Created attachment 1151051 [details] strace output (1 vCPU) Running "pcs cluster stop --all" on a 3-node OpenStack controller cluster hangs. This is close to 100% reproducible on my system. 4 vCPU controllers --> HANG 4 vCPU controllers under strace --> COMPLETES 1 vCPU controllers --> HANG 1 vCPU controllers under strace --> HANG
Created attachment 1151052 [details] "pcs status" output before attempting "pcs cluster stop --all"
Note that the disabled resources shown in the "pcs status" output are normal. This the state that the OSP 7 -> OSP 8 upgrade script puts the cluster into before trying to stop it.

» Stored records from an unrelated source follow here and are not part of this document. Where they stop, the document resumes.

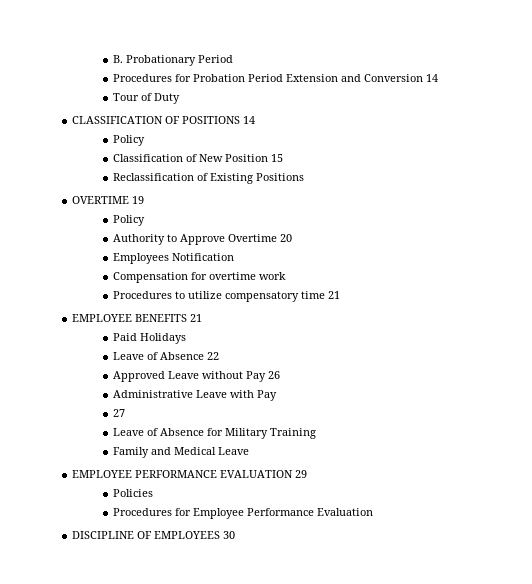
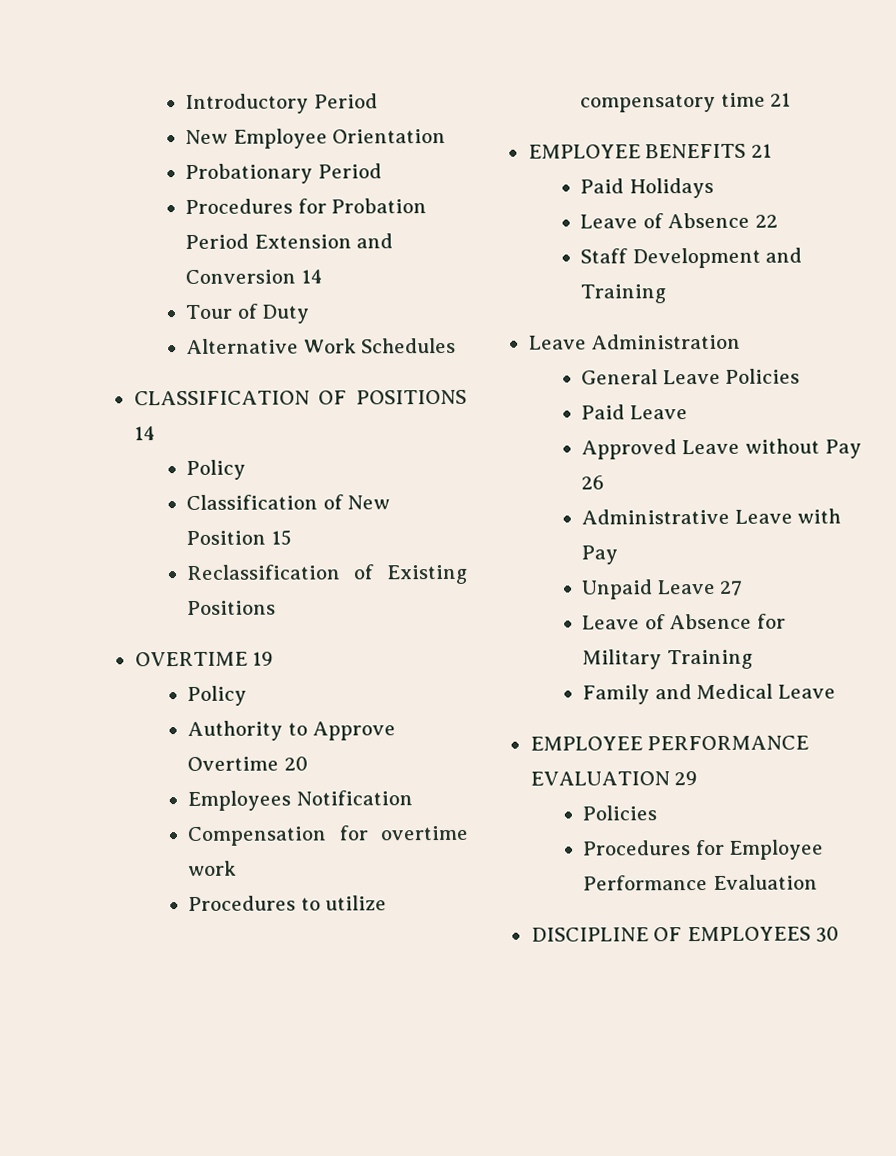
- B. Probationary Period
+ Introductory Period
+ New Employee Orientation
+ Probationary Period
+ Alternative Work Schedules
+ Staff Development and Training
+ Leave Administration
+ General Leave Policies
+ Paid Leave
- 27
+ Unpaid Leave 27

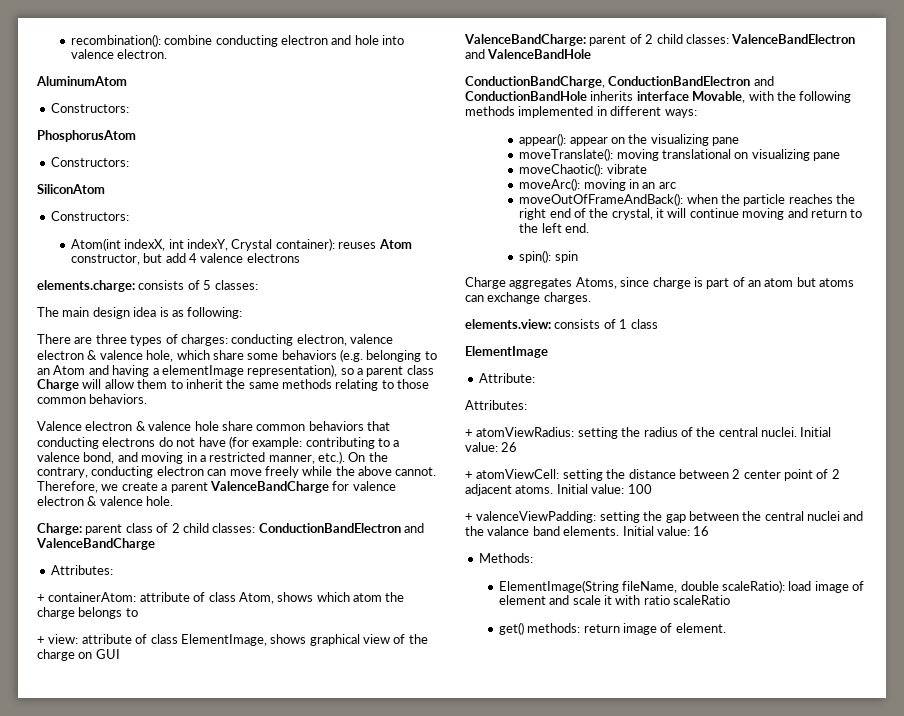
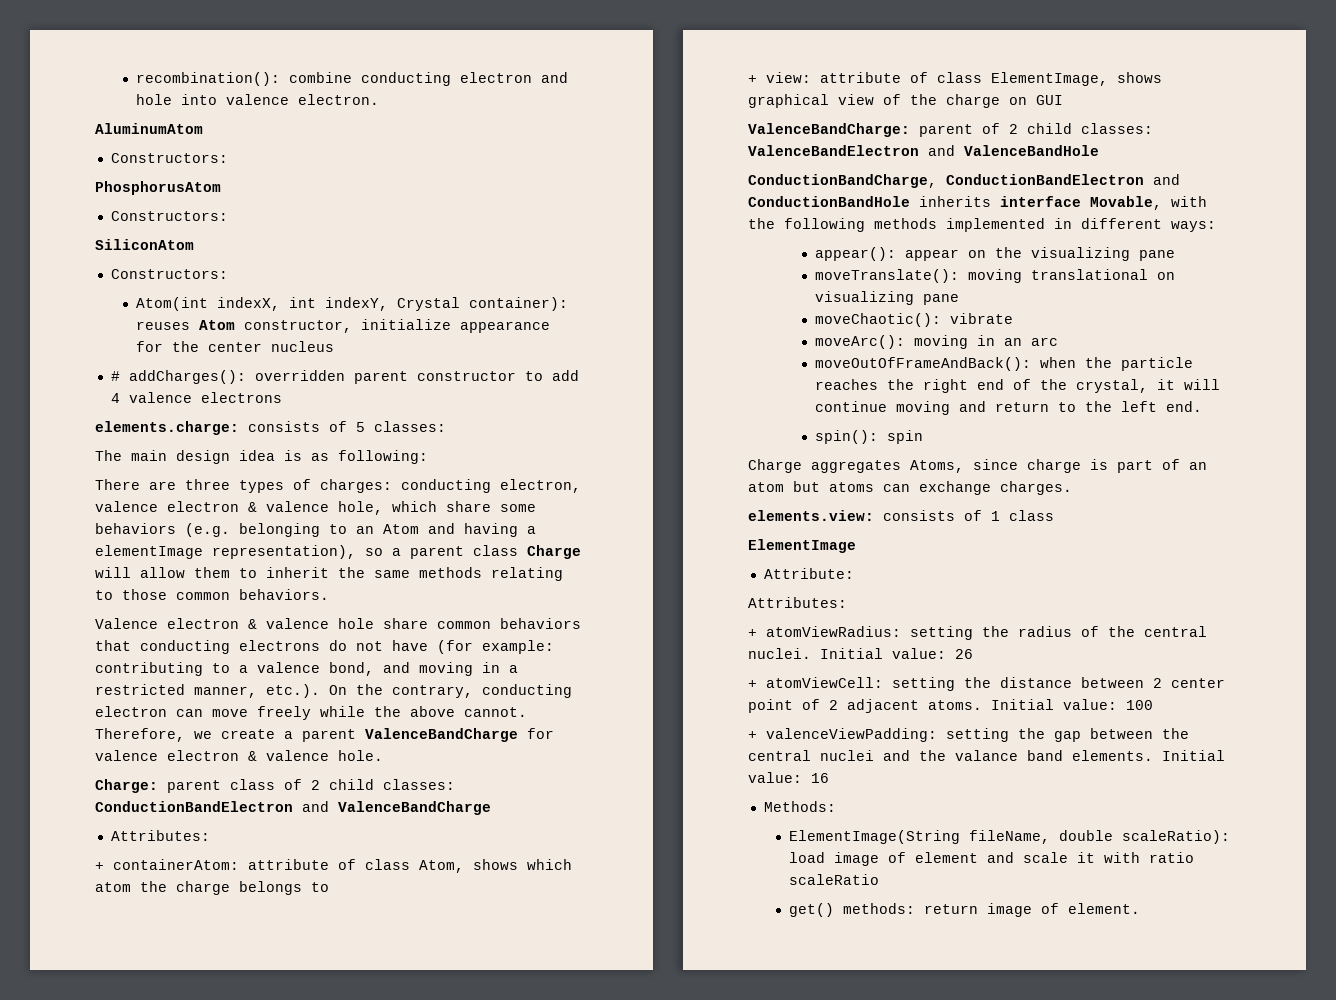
- Atom(int indexX, int indexY, Crystal container): reuses Atom constructor, but add 4 valence electrons
+ Atom(int indexX, int indexY, Crystal container): reuses Atom constructor, initialize appearance for the center nucleus
+ # addCharges(): overridden parent constructor to add 4 valence electrons

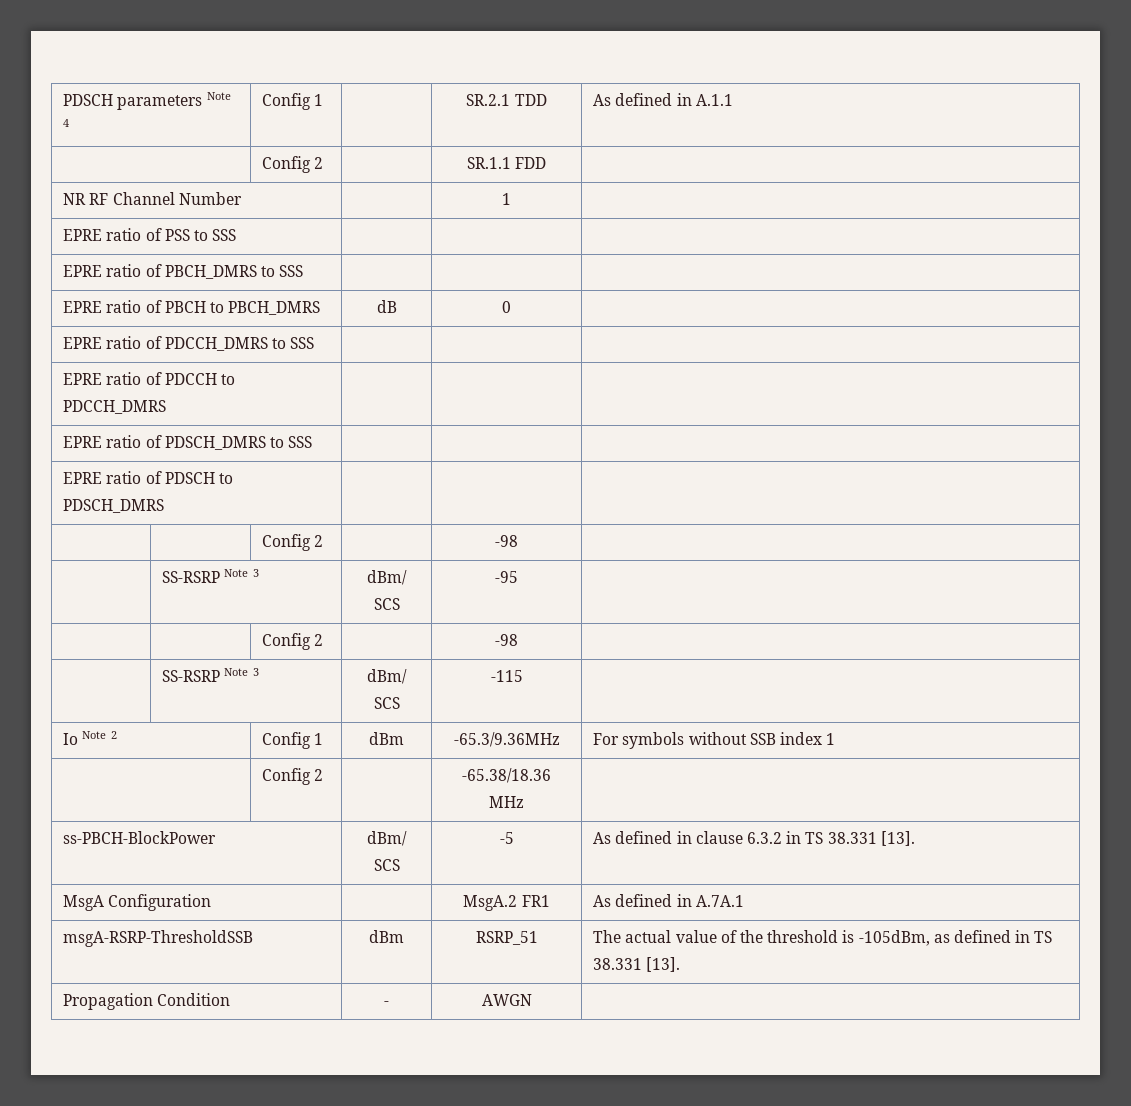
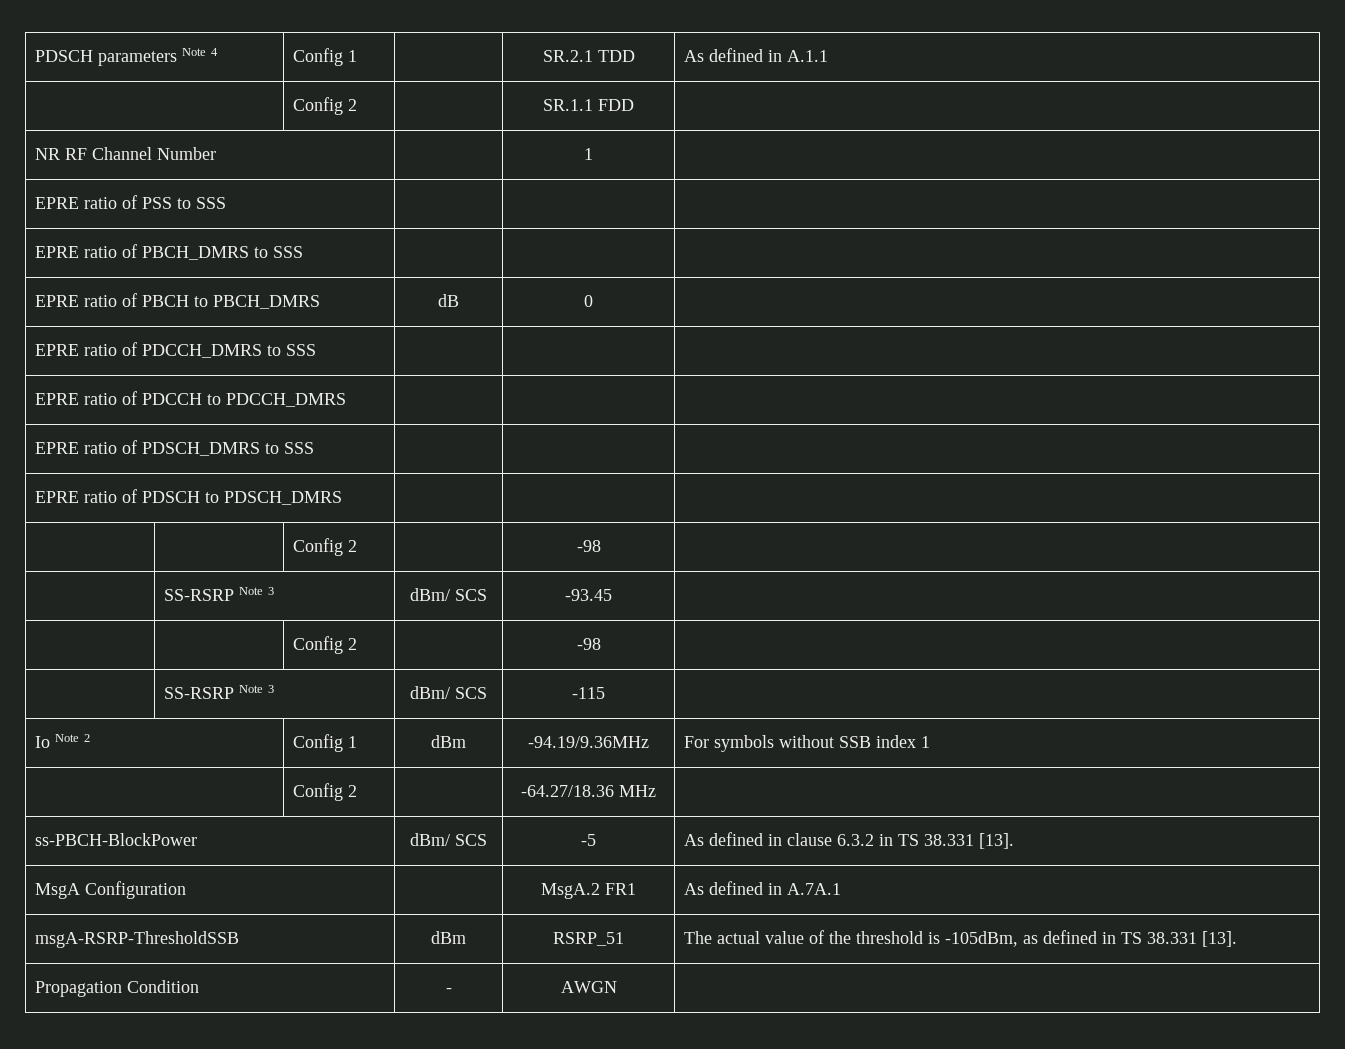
- | SS-RSRP Note 3 | dBm/ SCS | -95 |
+ | SS-RSRP Note 3 | dBm/ SCS | -93.45 |
- Io Note 2 | Config 1 | dBm | -65.3/9.36MHz | For symbols without SSB index 1
+ Io Note 2 | Config 1 | dBm | -94.19/9.36MHz | For symbols without SSB index 1
- | Config 2 | | -65.38/18.36 MHz |
+ | Config 2 | | -64.27/18.36 MHz |

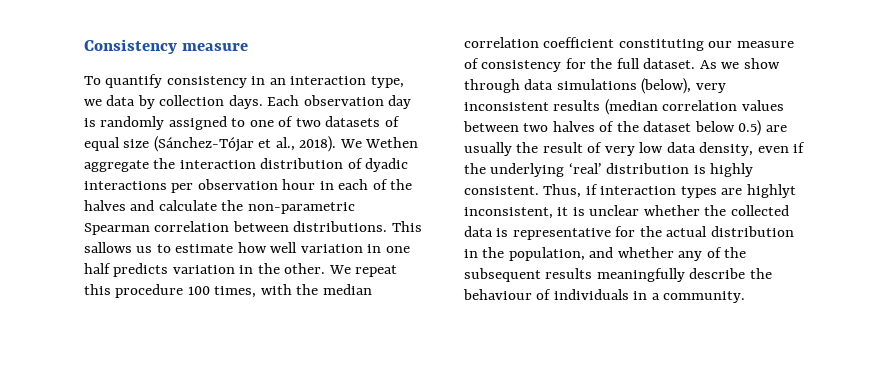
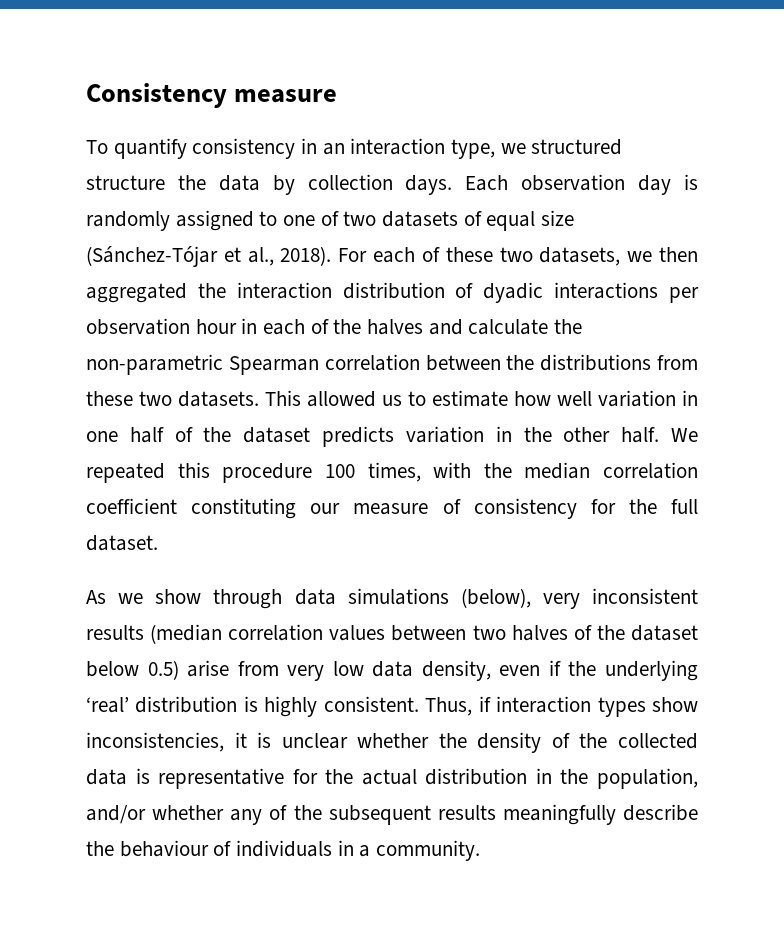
- To quantify consistency in an interaction type, we data by collection days.
+ To quantify consistency in an interaction type, we structured structure the data by collection days.
- We Wethen aggregate the interaction distribution of dyadic interactions per observation hour in each of the halves and calculate the non-parametric Spearman correlation between distributions. This sallows us to estimate how well variation in one half predicts variation in the other. We repeat this procedure 100 times, with the median correlation coefficient constituting our measure of consistency for the full dataset. As we show through data simulations (below), very inconsistent results (median correlation values between two halves of the dataset below 0.5) are usually the result of very low data density, even if the underlying ‘real’ distribution is highly consistent.
+ For each of these two datasets, we then aggregated the interaction distribution of dyadic interactions per observation hour in each of the halves and calculate the non-parametric Spearman correlation between the distributions from these two datasets. This allowed us to estimate how well variation in one half of the dataset predicts variation in the other half. We repeated this procedure 100 times, with the median correlation coefficient constituting our measure of consistency for the full dataset.
+ As we show through data simulations (below), very inconsistent results (median correlation values between two halves of the dataset below 0.5) arise from very low data density, even if the underlying ‘real’ distribution is highly consistent.
- Thus, if interaction types are highlyt inconsistent, it is unclear whether the collected data is representative for the actual distribution in the population, and whether any of the subsequent results meaningfully describe the behaviour of individuals in a community.
+ Thus, if interaction types show inconsistencies, it is unclear whether the density of the collected data is representative for the actual distribution in the population, and/or whether any of the subsequent results meaningfully describe the behaviour of individuals in a community.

Created attachment 1151053 [details] output of "pcs --debug cluster stop --all"
Can you turn on pcsd debugging on all nodes, run the command again and attach /var/log/pcsd/pcsd.log and /var/log/pacemaker.log from all nodes from around the time when stopping gets stuck? To enable pcsd debugging change "PCSD_DEBUG=false" to "PCSD_DEBUG=true" in /etc/sysconfig/pcsd and restart pcsd daemon. What version of pcs, pacemaker and corosync do you have? Thanks.
Ian if you can share access to the environment, it might be faster to debug. Clearly there is something specific to your environment that´s blocking since upgrades are tested in CI and we are not seeing this problem.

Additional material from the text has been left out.